(Prompt) Every line of the material below needs to be copied exactly; omit the pictures.

(Supplied information)
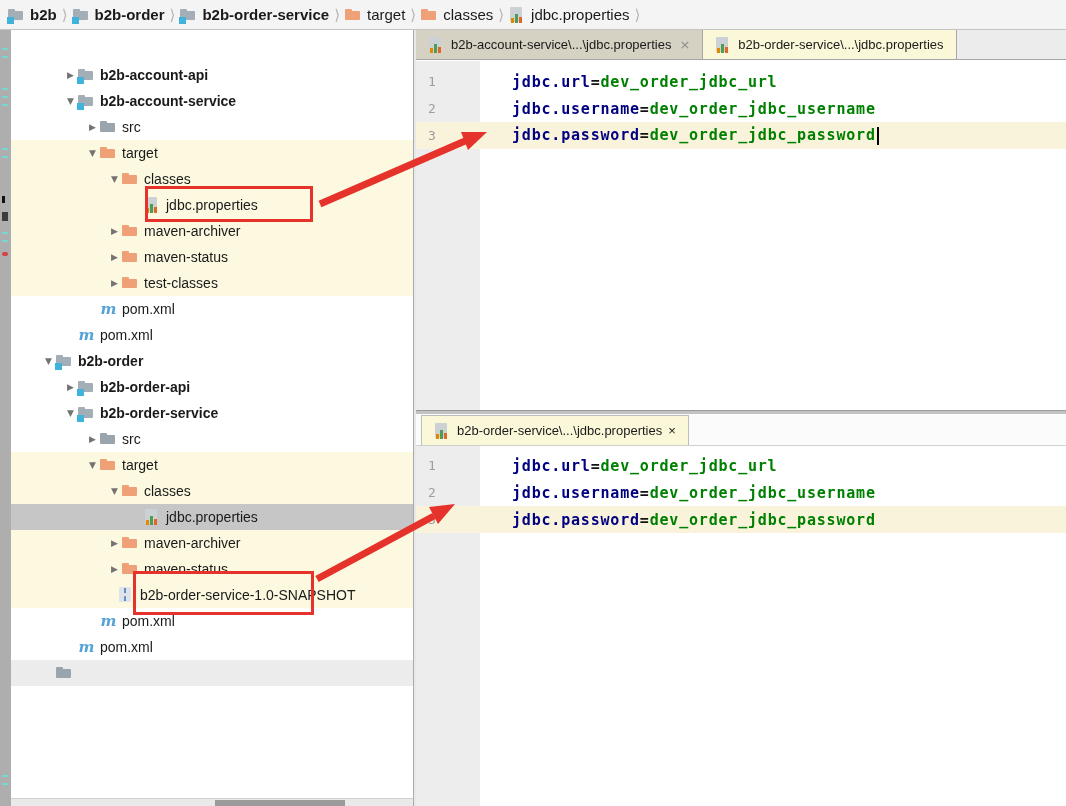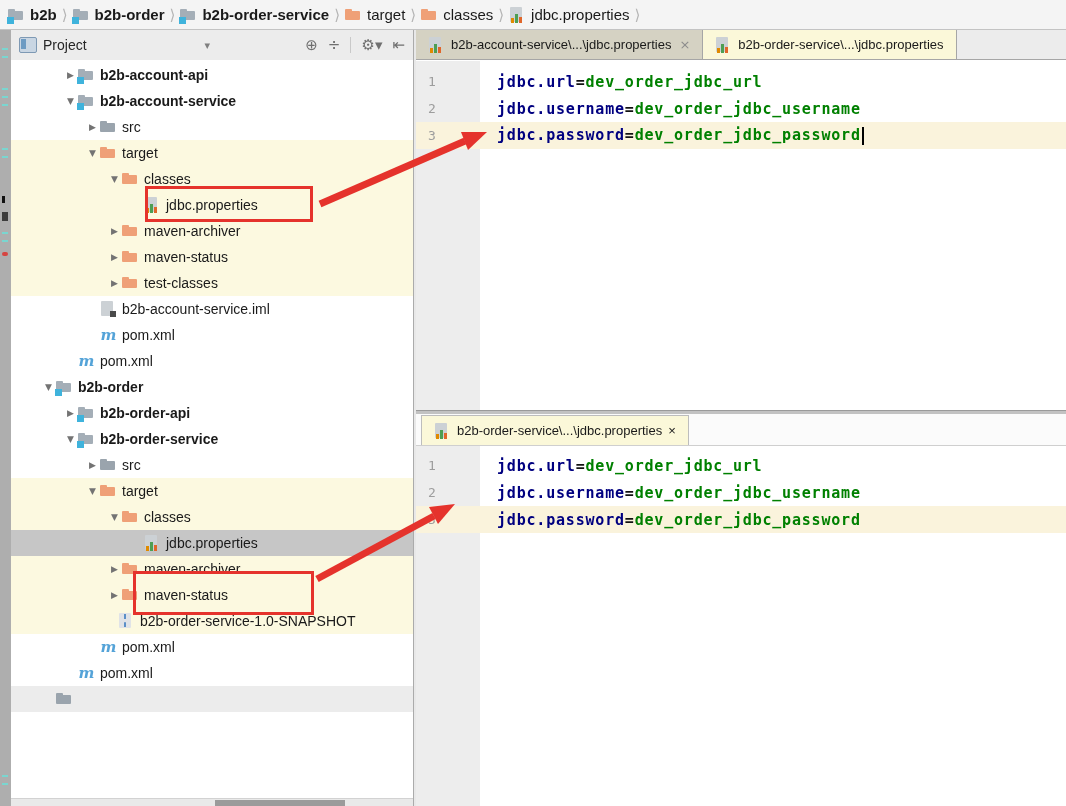--- a/index.html
+++ b/index.html
@@ -80,21 +80,21 @@
   .editor{position:absolute;background:#fff;overflow:hidden;}
   #top-editor{left:416px;top:61px;width:650px;height:349px;}
   #bottom-editor{left:416px;top:446px;width:650px;height:360px;}
   .gutter-bg{position:absolute;left:0;top:0;width:64px;height:100%;background:#ededed;}
   .ed-lines{position:absolute;left:0;width:100%;}
   #top-editor .ed-lines{top:7px;}
   #bottom-editor .ed-lines{top:6px;}
   .ed-line{height:27px;display:flex;align-items:center;font-family:"DejaVu Sans Mono",monospace;}
   .ed-line.current{background:#faf3dc;}
   .ln{width:64px;flex:none;padding-left:12px;box-sizing:border-box;color:#9d9d9d;font-size:13px;}
-  .code{padding-left:17px;font-size:15px;font-weight:bold;letter-spacing:0.8px;white-space:pre;}
+  .code{padding-left:32px;font-size:15px;font-weight:bold;letter-spacing:0.8px;white-space:pre;}
   .code .k{color:#000080;}
   .code .eq{color:#111;}
   .code .v{color:#008000;}
   .caret{display:inline-block;width:2px;height:18px;background:#000;vertical-align:middle;margin-left:1px;}
   #ed-splitter{position:absolute;left:416px;top:410px;width:650px;height:4px;background:#c2c2c2;border-top:1px solid #9a9a9a;box-sizing:border-box;}
   #bottom-tabbar{
     position:absolute;left:416px;top:414px;width:650px;height:32px;background:#fbfbfb;
     border-bottom:1px solid #cfcfcf;display:flex;align-items:flex-end;box-sizing:border-box;
   }
   #bottom-tab{margin-left:5px;height:29px;background:#fbf8d9;border:1px solid #bdbdbd;border-bottom:none;
@@ -163,31 +163,20 @@
   <div class="stripe-mark black" style="top:166px"></div>
   <div class="stripe-mark dark" style="top:182px"></div>
   <div class="stripe-mark" style="top:202px"></div>
   <div class="stripe-mark" style="top:210px"></div>
   <div class="stripe-mark red" style="top:222px"></div>
   <div class="stripe-mark" style="top:745px"></div>
   <div class="stripe-mark" style="top:753px"></div>
 </div>
 
 <div id="project-panel">
-  <div id="project-header">
-    <span id="project-tool-icon"></span>
-    <span>Project</span>
-    <span id="title-caret">▾</span>
-    <span class="spacer"></span>
-    <span class="hdr-ico" id="hdr-ico-0">⊕</span>
-    <span class="hdr-ico" id="hdr-ico-1">÷</span>
-    <span class="hdr-sep"></span>
-    <span class="hdr-ico" id="hdr-ico-2">⚙▾</span>
-    <span class="hdr-ico" id="hdr-ico-3">⇤</span>
-  </div>
   <div id="tree" style="padding-top: 2px;">
       <div class="tree-row bold" style="padding-left: 52px;">
         <span class="tw-arrow">▶</span>
         <span class="ico ico-module">
           <span class="mod-sq"></span>
         </span>
         <span class="tw-label">b2b-account-api</span>
       </div>
       <div class="tree-row bold" style="padding-left: 52px;">
         <span class="tw-arrow">▼</span>
@@ -228,27 +217,20 @@
       </div>
       <div class="tree-row yellow" style="padding-left: 96px;">
         <span class="tw-arrow">▶</span>
         <span class="ico ico-folder-orange"></span>
         <span class="tw-label">maven-status</span>
       </div>
       <div class="tree-row yellow" style="padding-left: 96px;">
         <span class="tw-arrow">▶</span>
         <span class="ico ico-folder-orange"></span>
         <span class="tw-label">test-classes</span>
-      </div>
-      <div class="tree-row" style="padding-left: 74px;">
-        <span class="tw-arrow"></span>
-        <span class="ico ico-iml">
-          <span class="ico-page"></span>
-        </span>
-        <span class="tw-label">b2b-account-service.iml</span>
       </div>
       <div class="tree-row" style="padding-left: 74px;">
         <span class="tw-arrow"></span>
         <span class="ico ico-maven">m</span>
         <span class="tw-label">pom.xml</span>
       </div>
       <div class="tree-row" style="padding-left: 52px;">
         <span class="tw-arrow"></span>
         <span class="ico ico-maven">m</span>
         <span class="tw-label">pom.xml</span>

(Answer space)
--- a/index.html
+++ b/index.html
@@ -80,21 +80,21 @@
   .editor{position:absolute;background:#fff;overflow:hidden;}
   #top-editor{left:416px;top:61px;width:650px;height:349px;}
   #bottom-editor{left:416px;top:446px;width:650px;height:360px;}
   .gutter-bg{position:absolute;left:0;top:0;width:64px;height:100%;background:#ededed;}
   .ed-lines{position:absolute;left:0;width:100%;}
   #top-editor .ed-lines{top:7px;}
   #bottom-editor .ed-lines{top:6px;}
   .ed-line{height:27px;display:flex;align-items:center;font-family:"DejaVu Sans Mono",monospace;}
   .ed-line.current{background:#faf3dc;}
   .ln{width:64px;flex:none;padding-left:12px;box-sizing:border-box;color:#9d9d9d;font-size:13px;}
-  .code{padding-left:17px;font-size:15px;font-weight:bold;letter-spacing:0.8px;white-space:pre;}
+  .code{padding-left:32px;font-size:15px;font-weight:bold;letter-spacing:0.8px;white-space:pre;}
   .code .k{color:#000080;}
   .code .eq{color:#111;}
   .code .v{color:#008000;}
   .caret{display:inline-block;width:2px;height:18px;background:#000;vertical-align:middle;margin-left:1px;}
   #ed-splitter{position:absolute;left:416px;top:410px;width:650px;height:4px;background:#c2c2c2;border-top:1px solid #9a9a9a;box-sizing:border-box;}
   #bottom-tabbar{
     position:absolute;left:416px;top:414px;width:650px;height:32px;background:#fbfbfb;
     border-bottom:1px solid #cfcfcf;display:flex;align-items:flex-end;box-sizing:border-box;
   }
   #bottom-tab{margin-left:5px;height:29px;background:#fbf8d9;border:1px solid #bdbdbd;border-bottom:none;
@@ -163,31 +163,20 @@
   <div class="stripe-mark black" style="top:166px"></div>
   <div class="stripe-mark dark" style="top:182px"></div>
   <div class="stripe-mark" style="top:202px"></div>
   <div class="stripe-mark" style="top:210px"></div>
   <div class="stripe-mark red" style="top:222px"></div>
   <div class="stripe-mark" style="top:745px"></div>
   <div class="stripe-mark" style="top:753px"></div>
 </div>
 
 <div id="project-panel">
-  <div id="project-header">
-    <span id="project-tool-icon"></span>
-    <span>Project</span>
-    <span id="title-caret">▾</span>
-    <span class="spacer"></span>
-    <span class="hdr-ico" id="hdr-ico-0">⊕</span>
-    <span class="hdr-ico" id="hdr-ico-1">÷</span>
-    <span class="hdr-sep"></span>
-    <span class="hdr-ico" id="hdr-ico-2">⚙▾</span>
-    <span class="hdr-ico" id="hdr-ico-3">⇤</span>
-  </div>
   <div id="tree" style="padding-top: 2px;">
       <div class="tree-row bold" style="padding-left: 52px;">
         <span class="tw-arrow">▶</span>
         <span class="ico ico-module">
           <span class="mod-sq"></span>
         </span>
         <span class="tw-label">b2b-account-api</span>
       </div>
       <div class="tree-row bold" style="padding-left: 52px;">
         <span class="tw-arrow">▼</span>
@@ -228,27 +217,20 @@
       </div>
       <div class="tree-row yellow" style="padding-left: 96px;">
         <span class="tw-arrow">▶</span>
         <span class="ico ico-folder-orange"></span>
         <span class="tw-label">maven-status</span>
       </div>
       <div class="tree-row yellow" style="padding-left: 96px;">
         <span class="tw-arrow">▶</span>
         <span class="ico ico-folder-orange"></span>
         <span class="tw-label">test-classes</span>
-      </div>
-      <div class="tree-row" style="padding-left: 74px;">
-        <span class="tw-arrow"></span>
-        <span class="ico ico-iml">
-          <span class="ico-page"></span>
-        </span>
-        <span class="tw-label">b2b-account-service.iml</span>
       </div>
       <div class="tree-row" style="padding-left: 74px;">
         <span class="tw-arrow"></span>
         <span class="ico ico-maven">m</span>
         <span class="tw-label">pom.xml</span>
       </div>
       <div class="tree-row" style="padding-left: 52px;">
         <span class="tw-arrow"></span>
         <span class="ico ico-maven">m</span>
         <span class="tw-label">pom.xml</span>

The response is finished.